Analysts from UBS see a difficult phase ahead for Apple: A little exciting iPhone renewal and geopolitical risks could disappoint the expectations for 2025 and 2026.
• UBS warns of excessive expectations of Apple’s iPhone sales 2025/2026
• Slightly raised short-term sales estimates for March Quartal
• Geopolitical risks and weak demand could dampen growth
UBS analysts were recently careful about Apple’s future development. According to them, investors of the icon could weigh themselves in false security, because the prospect of strong quarterly figures should not hide the fact that long -term expectations could be too high. The UBS experts around David Vogt recently warned that demand could disappoint both this year and well into 2026.
Risk of stagnation
Specifically, Vogt also mentioned the too high expectations of the next iPhone, which should be presented in September. Only minor innovations can be expected here, and the introduction of Apple Intelligence – according to current assessments – should not set any significant demand pulses. All of this “increases the risk of iPhone demand in the 2026 financial year compared to the 2025 financial year,” says Marketwatch from the UBS analyst Vogt from a customer release.
Short -term estimates raised
In the short term, however, the UBS is more optimistic: Due to a possible prefabricated of about one million iPhone deliveries-due to impending US criminal offenses on China-the bank has adapted its estimates for the March quarter. For the period, iPhones sold and sales of $ 47.1 billion are now expected in this segment, almost 4 percent more than before. The demand for Macs is also slightly better than expected, the market watch continues.
Against this background, the UBS analytes for the March Quartal are now expecting sales of $ 95.5 billion after 93.5 billion US dollars. According to them, the profit per share should be $ 1.62-previously they had expected $ 1.56.
Nevertheless, UBS slightly corrected the winning expectations for the September quarter. Vogt also assumes that the current consensus estimates for the entire 2026 financial year are clearly too optimistic: its profit forecast is around 60 cents below the current analystal average. In addition, new geopolitical tensions, especially between the USA and China, could burden demand – even before possible macroeconomic weakening in the USA and Europe are noticeable. “In view of the geopolitical risks that could affect China demand in the second half of the 2025 financial year, before an economic weakening in the USA and Europe is considered, we see further downward risks for the consensus estimates for the number of iPhone,” says Marketwatch from the customer information.
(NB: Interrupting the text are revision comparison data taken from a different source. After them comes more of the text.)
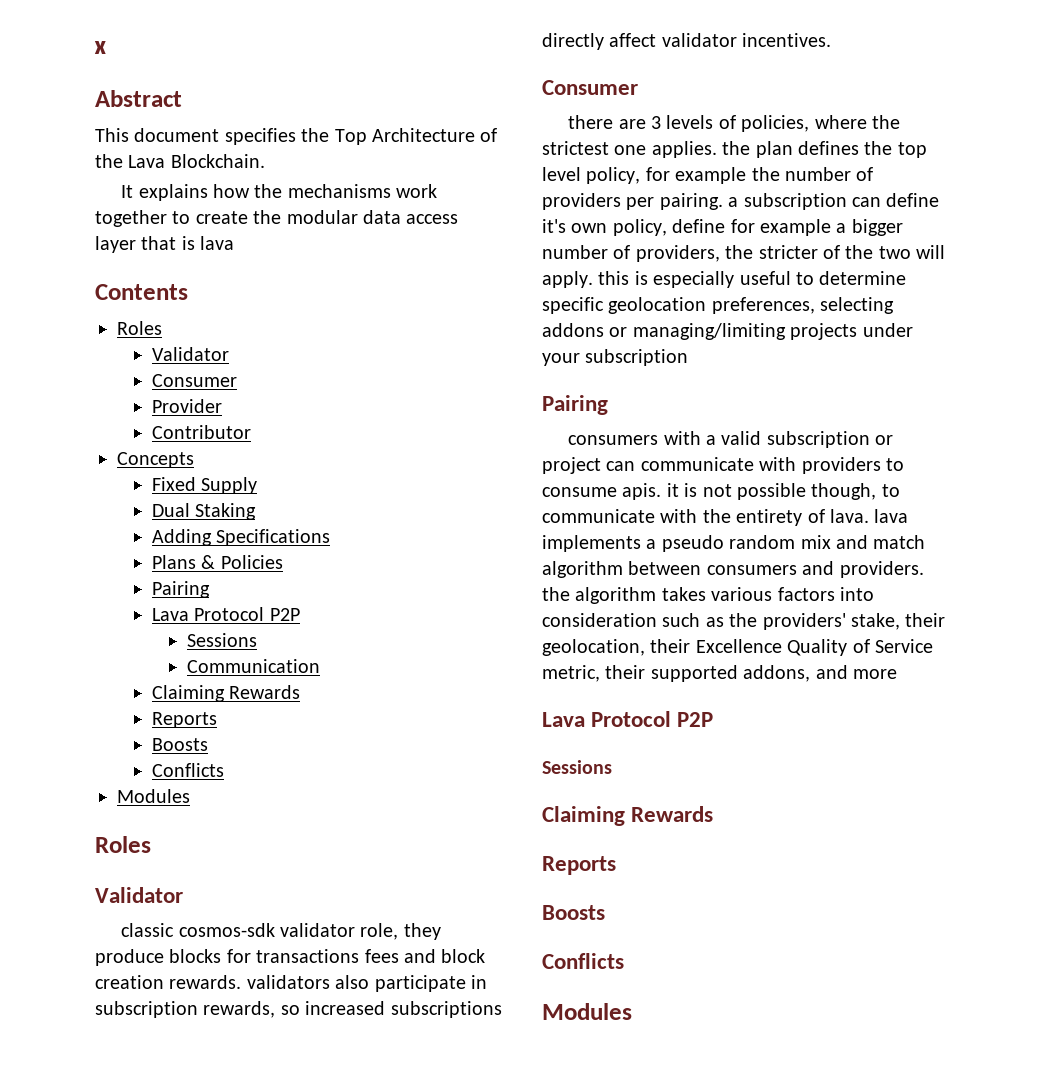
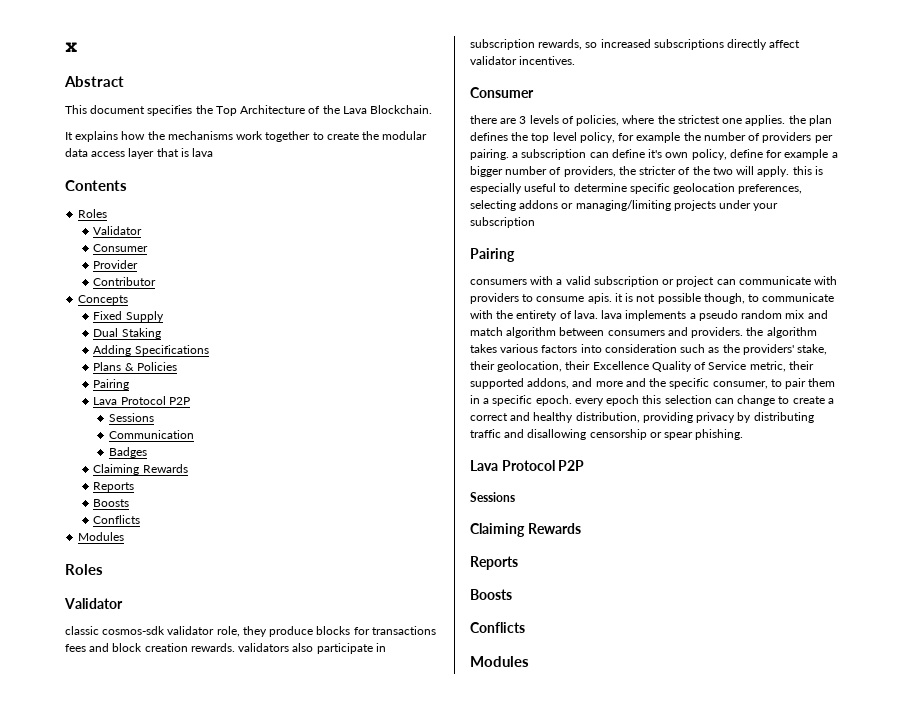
+ Badges
- consumers with a valid subscription or project can communicate with providers to consume apis. it is not possible though, to communicate with the entirety of lava. lava implements a pseudo random mix and match algorithm between consumers and providers. the algorithm takes various factors into consideration such as the providers' stake, their geolocation, their Excellence Quality of Service metric, their supported addons, and more
+ consumers with a valid subscription or project can communicate with providers to consume apis. it is not possible though, to communicate with the entirety of lava. lava implements a pseudo random mix and match algorithm between consumers and providers. the algorithm takes various factors into consideration such as the providers' stake, their geolocation, their Excellence Quality of Service metric, their supported addons, and more and the specific consumer, to pair them in a specific epoch. every epoch this selection can change to create a correct and healthy distribution, providing privacy by distributing traffic and disallowing censorship or spear phishing.

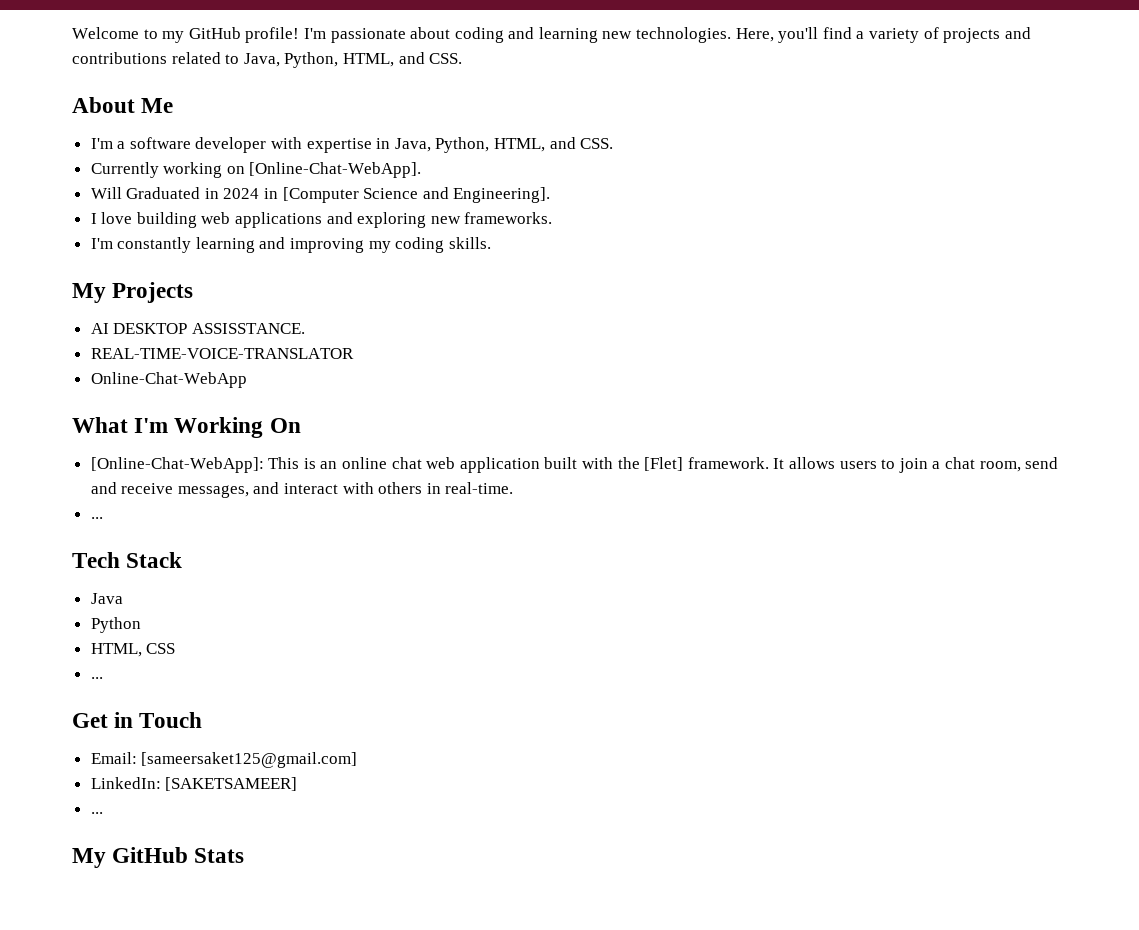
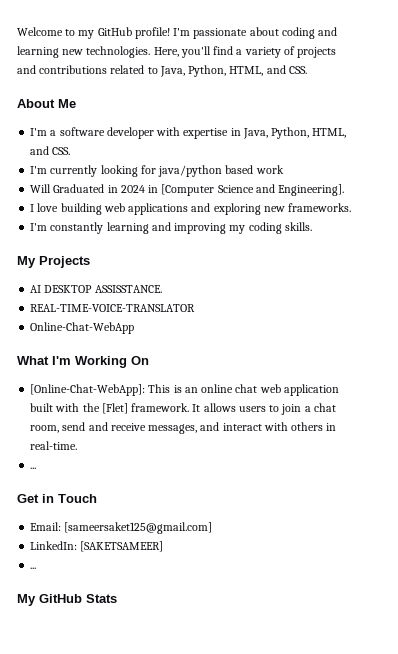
- Currently working on [Online-Chat-WebApp].
+ I'm currently looking for java/python based work
- Tech Stack
- Java
- Python
- HTML, CSS
- ...

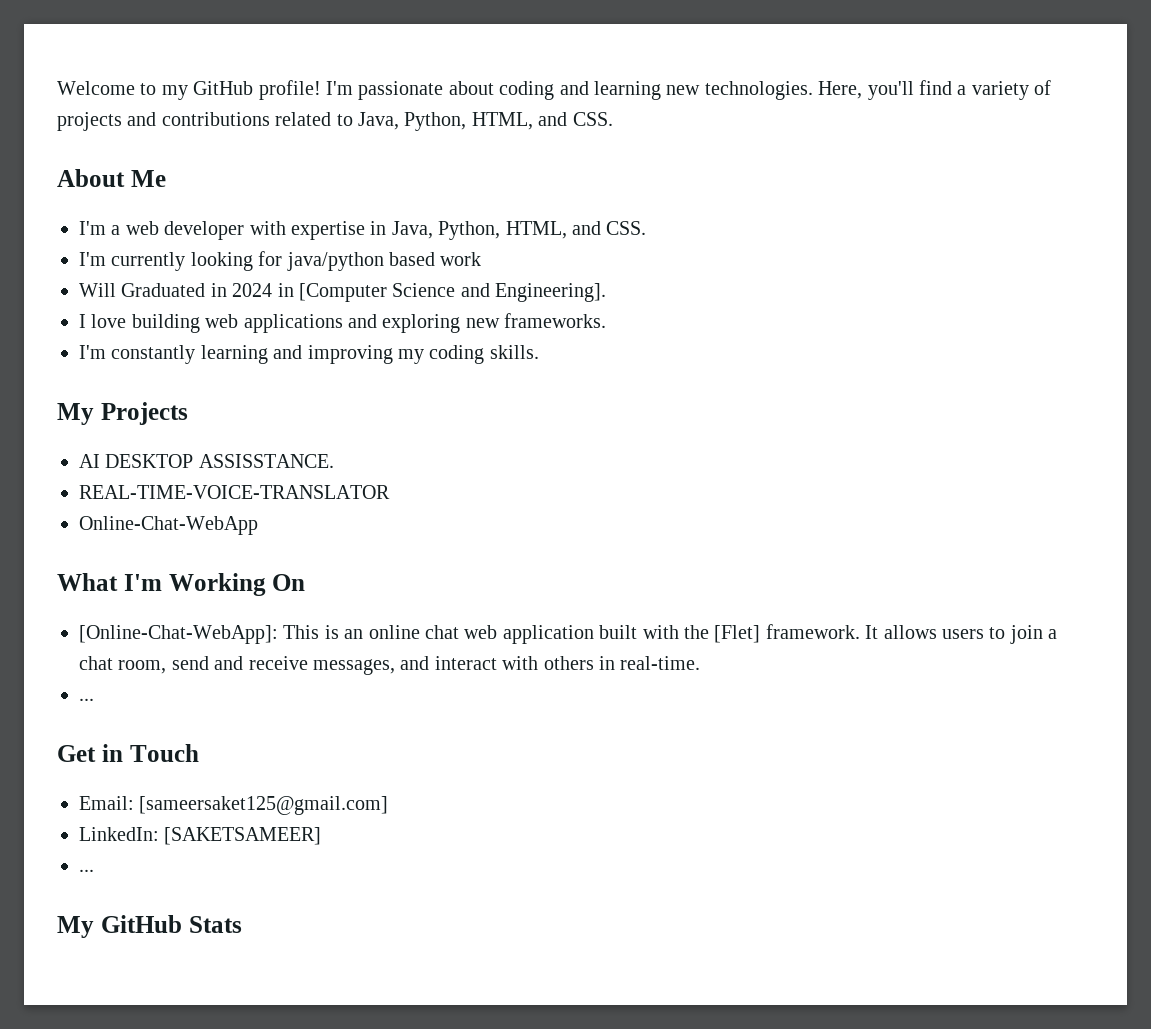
- I'm a software developer with expertise in Java, Python, HTML, and CSS.
+ I'm a web developer with expertise in Java, Python, HTML, and CSS.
Course goal for Apple share is reduced
Therefore, Vogt recently reduced the price target for the Apple share from 236 to $ 21, and meanwhile he kept the “neutral” rating. Compared to the latest closing price of $ 210.14 on Nasdaq (as of April 28, 2025), the adjustment no longer implies upward potential.
So far, it has not been too rosy for the icon share this year: the paper has already lost more than 16 percent in value. A mixed picture is shown among the Wall Street analysts: While 19 according to Tipranks advise you to buy, recommend 13 to keep the stock. There are three sales recommendations opposite. The average price target is $ 236.47 and thus almost 13 percent above the current level (state of the data: April 28, 2025).